[INSTRUCTIONS FOR THE TASK]:
Take the data below and copy exactly the lines starting at the one with "subtotal: 47.75 -> 50.40" and finishing at the one with "ship to: 5 School", both included.

[GIVEN DATA]:
-----

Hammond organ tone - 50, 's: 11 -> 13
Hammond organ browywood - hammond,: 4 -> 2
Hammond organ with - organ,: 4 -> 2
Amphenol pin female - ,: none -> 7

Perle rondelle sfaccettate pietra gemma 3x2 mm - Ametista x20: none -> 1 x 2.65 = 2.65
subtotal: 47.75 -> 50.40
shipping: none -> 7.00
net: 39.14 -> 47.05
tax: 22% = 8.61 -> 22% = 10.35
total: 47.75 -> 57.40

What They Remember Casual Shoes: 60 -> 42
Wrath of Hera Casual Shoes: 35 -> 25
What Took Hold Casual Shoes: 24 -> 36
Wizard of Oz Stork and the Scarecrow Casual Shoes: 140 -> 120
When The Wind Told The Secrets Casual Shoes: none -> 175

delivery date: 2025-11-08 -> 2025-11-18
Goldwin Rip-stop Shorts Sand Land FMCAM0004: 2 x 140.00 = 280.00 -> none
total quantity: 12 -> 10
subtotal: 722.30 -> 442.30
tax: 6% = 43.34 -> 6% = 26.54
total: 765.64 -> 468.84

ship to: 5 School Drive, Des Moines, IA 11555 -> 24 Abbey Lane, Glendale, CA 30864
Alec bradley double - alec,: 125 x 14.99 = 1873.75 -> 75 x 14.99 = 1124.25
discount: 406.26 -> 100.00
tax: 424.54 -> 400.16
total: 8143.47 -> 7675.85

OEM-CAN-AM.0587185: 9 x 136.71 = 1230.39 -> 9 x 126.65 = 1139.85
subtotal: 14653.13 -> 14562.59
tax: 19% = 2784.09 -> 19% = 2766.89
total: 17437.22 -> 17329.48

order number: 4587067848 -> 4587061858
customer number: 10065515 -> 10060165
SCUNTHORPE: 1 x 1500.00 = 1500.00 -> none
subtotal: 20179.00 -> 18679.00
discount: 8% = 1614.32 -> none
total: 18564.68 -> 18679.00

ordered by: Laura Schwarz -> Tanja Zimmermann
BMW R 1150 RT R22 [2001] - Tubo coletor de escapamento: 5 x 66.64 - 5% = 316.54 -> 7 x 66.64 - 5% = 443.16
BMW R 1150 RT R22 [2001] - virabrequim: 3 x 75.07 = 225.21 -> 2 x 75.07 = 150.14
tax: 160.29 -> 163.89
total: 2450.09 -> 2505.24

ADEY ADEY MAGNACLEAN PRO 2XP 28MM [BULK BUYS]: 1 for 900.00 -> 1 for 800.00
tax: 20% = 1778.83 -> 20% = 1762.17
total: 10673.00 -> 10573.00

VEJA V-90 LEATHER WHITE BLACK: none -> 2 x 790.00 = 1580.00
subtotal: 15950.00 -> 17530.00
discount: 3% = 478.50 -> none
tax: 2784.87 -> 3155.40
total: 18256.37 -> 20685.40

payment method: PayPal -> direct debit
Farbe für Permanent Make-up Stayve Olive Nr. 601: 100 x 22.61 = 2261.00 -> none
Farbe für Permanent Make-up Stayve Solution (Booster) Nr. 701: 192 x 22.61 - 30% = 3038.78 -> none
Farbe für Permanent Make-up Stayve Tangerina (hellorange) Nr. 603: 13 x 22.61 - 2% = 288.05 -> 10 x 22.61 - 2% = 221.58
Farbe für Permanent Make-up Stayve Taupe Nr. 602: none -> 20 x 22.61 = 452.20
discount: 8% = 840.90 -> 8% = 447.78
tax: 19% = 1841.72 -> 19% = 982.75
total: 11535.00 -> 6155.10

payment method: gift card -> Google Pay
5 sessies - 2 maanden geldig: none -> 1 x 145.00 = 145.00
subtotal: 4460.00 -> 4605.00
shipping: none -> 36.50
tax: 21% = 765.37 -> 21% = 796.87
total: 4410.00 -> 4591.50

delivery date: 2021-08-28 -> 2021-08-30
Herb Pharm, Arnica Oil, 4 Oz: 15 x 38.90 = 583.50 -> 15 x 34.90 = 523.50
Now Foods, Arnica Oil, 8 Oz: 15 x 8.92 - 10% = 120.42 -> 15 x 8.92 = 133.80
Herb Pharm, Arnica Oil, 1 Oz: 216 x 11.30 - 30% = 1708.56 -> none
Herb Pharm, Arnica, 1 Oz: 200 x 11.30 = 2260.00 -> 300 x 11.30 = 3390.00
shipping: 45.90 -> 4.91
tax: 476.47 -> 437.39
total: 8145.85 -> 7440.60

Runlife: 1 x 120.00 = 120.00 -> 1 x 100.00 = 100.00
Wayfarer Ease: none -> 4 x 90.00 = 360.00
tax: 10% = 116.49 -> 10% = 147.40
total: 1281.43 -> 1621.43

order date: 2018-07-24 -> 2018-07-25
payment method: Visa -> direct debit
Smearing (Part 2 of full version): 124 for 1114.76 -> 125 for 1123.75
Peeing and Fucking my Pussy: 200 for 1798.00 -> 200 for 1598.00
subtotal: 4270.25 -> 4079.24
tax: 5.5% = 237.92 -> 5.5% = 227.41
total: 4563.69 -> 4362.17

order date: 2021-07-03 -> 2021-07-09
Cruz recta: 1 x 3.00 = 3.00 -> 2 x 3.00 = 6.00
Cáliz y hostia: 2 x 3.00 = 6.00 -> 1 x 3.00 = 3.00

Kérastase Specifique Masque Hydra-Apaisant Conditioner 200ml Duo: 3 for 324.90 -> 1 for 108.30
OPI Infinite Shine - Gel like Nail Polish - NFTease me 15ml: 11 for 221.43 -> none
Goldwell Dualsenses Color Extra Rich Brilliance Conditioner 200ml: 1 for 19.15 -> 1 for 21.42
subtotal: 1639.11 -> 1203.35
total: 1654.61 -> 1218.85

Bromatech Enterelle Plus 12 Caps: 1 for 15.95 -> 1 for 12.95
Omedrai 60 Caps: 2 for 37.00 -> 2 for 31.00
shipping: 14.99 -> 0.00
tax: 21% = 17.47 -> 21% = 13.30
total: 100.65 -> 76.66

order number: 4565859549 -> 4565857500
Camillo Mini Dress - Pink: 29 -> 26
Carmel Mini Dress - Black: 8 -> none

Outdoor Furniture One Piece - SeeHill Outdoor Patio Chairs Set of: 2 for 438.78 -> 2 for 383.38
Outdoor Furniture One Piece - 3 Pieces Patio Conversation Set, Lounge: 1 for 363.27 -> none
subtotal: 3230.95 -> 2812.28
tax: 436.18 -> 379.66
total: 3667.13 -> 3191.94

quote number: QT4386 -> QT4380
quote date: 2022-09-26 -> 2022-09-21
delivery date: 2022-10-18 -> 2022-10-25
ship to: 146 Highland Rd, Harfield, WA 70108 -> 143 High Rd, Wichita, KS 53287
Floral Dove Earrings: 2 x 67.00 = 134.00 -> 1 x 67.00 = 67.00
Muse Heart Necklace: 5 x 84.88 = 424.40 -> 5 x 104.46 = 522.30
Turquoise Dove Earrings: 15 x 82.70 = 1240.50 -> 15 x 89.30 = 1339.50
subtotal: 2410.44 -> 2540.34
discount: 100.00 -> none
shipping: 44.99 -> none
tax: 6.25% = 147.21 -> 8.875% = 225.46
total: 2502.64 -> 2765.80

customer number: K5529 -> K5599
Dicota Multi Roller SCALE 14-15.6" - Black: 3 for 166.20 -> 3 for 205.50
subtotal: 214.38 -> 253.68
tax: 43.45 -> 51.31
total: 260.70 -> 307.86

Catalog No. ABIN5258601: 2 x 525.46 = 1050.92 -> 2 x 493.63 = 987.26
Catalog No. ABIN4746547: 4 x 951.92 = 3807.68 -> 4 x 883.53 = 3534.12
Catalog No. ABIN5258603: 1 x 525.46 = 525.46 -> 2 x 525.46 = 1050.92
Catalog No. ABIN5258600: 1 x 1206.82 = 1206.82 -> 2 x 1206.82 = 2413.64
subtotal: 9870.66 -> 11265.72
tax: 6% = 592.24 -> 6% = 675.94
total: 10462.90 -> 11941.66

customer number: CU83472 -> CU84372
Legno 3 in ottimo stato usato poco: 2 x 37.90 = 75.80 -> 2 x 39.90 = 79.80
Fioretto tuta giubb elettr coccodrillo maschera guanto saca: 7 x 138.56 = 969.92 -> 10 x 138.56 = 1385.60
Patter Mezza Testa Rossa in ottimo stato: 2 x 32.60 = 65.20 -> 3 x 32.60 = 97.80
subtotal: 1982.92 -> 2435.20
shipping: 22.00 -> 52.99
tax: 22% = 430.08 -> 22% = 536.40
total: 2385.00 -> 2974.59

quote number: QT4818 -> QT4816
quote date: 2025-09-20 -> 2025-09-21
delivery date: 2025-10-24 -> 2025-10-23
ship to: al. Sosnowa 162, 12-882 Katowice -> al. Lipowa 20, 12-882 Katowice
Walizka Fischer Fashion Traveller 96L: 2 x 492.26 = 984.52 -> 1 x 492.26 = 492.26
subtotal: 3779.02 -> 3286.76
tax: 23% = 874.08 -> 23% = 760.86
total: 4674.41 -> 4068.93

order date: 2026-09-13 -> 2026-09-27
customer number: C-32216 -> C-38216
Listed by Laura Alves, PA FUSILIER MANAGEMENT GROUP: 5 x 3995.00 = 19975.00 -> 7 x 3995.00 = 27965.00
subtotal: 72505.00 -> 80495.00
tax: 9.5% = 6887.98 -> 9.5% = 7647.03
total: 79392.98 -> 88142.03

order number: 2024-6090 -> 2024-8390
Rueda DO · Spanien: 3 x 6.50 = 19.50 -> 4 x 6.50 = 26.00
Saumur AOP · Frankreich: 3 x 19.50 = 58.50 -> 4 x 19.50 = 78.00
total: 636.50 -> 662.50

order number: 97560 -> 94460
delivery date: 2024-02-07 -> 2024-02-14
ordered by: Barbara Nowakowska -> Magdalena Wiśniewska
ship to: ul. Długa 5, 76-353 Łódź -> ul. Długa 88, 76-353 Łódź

-----

[SOLUTION]:
subtotal: 47.75 -> 50.40
shipping: none -> 7.00
net: 39.14 -> 47.05
tax: 22% = 8.61 -> 22% = 10.35
total: 47.75 -> 57.40

What They Remember Casual Shoes: 60 -> 42
Wrath of Hera Casual Shoes: 35 -> 25
What Took Hold Casual Shoes: 24 -> 36
Wizard of Oz Stork and the Scarecrow Casual Shoes: 140 -> 120
When The Wind Told The Secrets Casual Shoes: none -> 175

delivery date: 2025-11-08 -> 2025-11-18
Goldwin Rip-stop Shorts Sand Land FMCAM0004: 2 x 140.00 = 280.00 -> none
total quantity: 12 -> 10
subtotal: 722.30 -> 442.30
tax: 6% = 43.34 -> 6% = 26.54
total: 765.64 -> 468.84

ship to: 5 School Drive, Des Moines, IA 11555 -> 24 Abbey Lane, Glendale, CA 30864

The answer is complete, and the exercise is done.